In ottica di PNRR, il Ministero dell’Ambiente e della Sicurezza Energetica (MASE), in accordo con l’Istituto Superiore per la Protezione e la Ricerca Ambientale (ISPRA), ha promosso un piano di monitoraggio della fauna nei Parchi Nazionali italiani, con l’affidamento dei lavori tramite un precedente bando di gara. L’obiettivo dello studio è figlio della più ampia Missione 2 del PNRR “Rivoluzione verde e transizione ecologica”; in particolare, il progetto si rifà all’Investimento (Investimento 3.2 – M2C4) riguardante la “Digitalizzazione dei parchi nazionali e delle aree marine protette”. Quest’investimento mira a <<stabilire procedure standardizzate e digitalizzate per la modernizzazione, l’efficienza e l’efficace funzionamento delle aree protette in diversi ambiti, quali la conservazione della natura, la semplificazione amministrativa delle procedure ed i servizi per i visitatori>>.

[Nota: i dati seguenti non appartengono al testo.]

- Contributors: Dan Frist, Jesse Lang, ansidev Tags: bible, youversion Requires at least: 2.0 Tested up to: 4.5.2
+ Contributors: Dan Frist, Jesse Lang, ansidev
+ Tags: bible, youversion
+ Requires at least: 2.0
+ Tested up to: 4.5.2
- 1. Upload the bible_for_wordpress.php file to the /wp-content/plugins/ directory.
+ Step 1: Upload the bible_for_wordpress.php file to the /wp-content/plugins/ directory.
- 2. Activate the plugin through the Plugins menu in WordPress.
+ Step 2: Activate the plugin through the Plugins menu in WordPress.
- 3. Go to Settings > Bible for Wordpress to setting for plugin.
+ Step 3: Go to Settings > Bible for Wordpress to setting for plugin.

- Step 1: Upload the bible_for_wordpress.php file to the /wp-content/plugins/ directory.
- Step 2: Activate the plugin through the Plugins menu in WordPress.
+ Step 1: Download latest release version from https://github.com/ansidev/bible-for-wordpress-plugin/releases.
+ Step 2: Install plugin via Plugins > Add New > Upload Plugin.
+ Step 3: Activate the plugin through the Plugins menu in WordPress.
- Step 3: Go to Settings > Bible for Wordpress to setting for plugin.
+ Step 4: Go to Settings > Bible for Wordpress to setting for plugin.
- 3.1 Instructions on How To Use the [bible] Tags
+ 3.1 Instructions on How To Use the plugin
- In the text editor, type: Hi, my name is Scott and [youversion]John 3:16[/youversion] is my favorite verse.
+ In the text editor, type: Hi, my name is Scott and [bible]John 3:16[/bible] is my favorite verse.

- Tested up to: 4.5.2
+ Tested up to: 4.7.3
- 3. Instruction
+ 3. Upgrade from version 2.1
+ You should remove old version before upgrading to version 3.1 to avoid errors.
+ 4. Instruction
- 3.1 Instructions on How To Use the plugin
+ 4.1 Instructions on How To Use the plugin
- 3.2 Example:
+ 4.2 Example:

All’interno di un’area protetta, in particolare una superficie ampia come può essere quella di un Parco Nazionale, la definizione di procedure standard e la disponibilità di strumenti all’avanguardia sono fondamentali per poter migliorare le conoscenze dello stato di salute degli habitat, direttamente collegato infatti alla presenza di determinate specie e alla loro abbondanza. Il progetto è articolato così in cinque lotti, suddivisi in base al target di interesse da monitorare: Lotto 1, per i chirotteri; lotto 2, per anfibi e rettili; lotto 3, avifauna; lotto 4, piccoli mammiferi; lotto 5, meso e grandi mammiferi. I cinque lotti riguardano le specie facenti parte gli allegati della Direttiva Habitat del ’92, ossia a rischio di estinzione o che necessitano una rigorosa tutela, per cui facile pensare che siano specie di primaria importanza e che necessitano studi ed interventi mirati ed efficaci. Per ogni lotto ISPRA ha quindi stabilito delle procedure e dei metodi standard da utilizzare per il monitoraggio dei vari target. La definizione del campionamento è infatti fondamentale per poter effettuare i controlli con continuità negli anni successivi e per poter così osservare variazioni nelle popolazioni delle specie di interesse. L’utilizzo di metodologie e strumenti standard, in ambito scientifico, è importante proprio per poter confrontare i dati ottenuti, sia all’interno della stessa area, sia tra aree in diverse parti del globo. Solo tramite l’esecuzione di procedure identiche, o almeno simili, ci si può infatti permettere di trarre conclusioni adeguate riguardo determinati risultati ottenuti. E l’affidabilità di questi risultati è fondamentale per poter mettere in atto azioni volte ad un adeguato mantenimento o recupero delle specie in esame.
Oltre a quanto sopracitato, il progetto vuole inoltre contribuire a migliorare i servizi per i visitatori dei parchi nazionali (e delle aree marine protette) e a sensibilizzarli maggiormente in materia di biodiversità, favorendo un turismo più sostenibile ed un consumo più responsabile delle risorse naturali. Soprattutto nell’era attuale, in cui i cambiamenti climatici incombono senza freni ed il rispetto per la natura è in costante diminuzione, lasciando dietro di se una devastazione senza precedenti, è fondamentale infatti intervenire laddove si verifica gran parte del danno; responsabilizzare, istruire, coinvolgere quindi chi agisce con ignoranza, perchè spesso è l’assenza di conoscenza a portare ad azioni scorrette o sbagliate, più che mera cattiveria.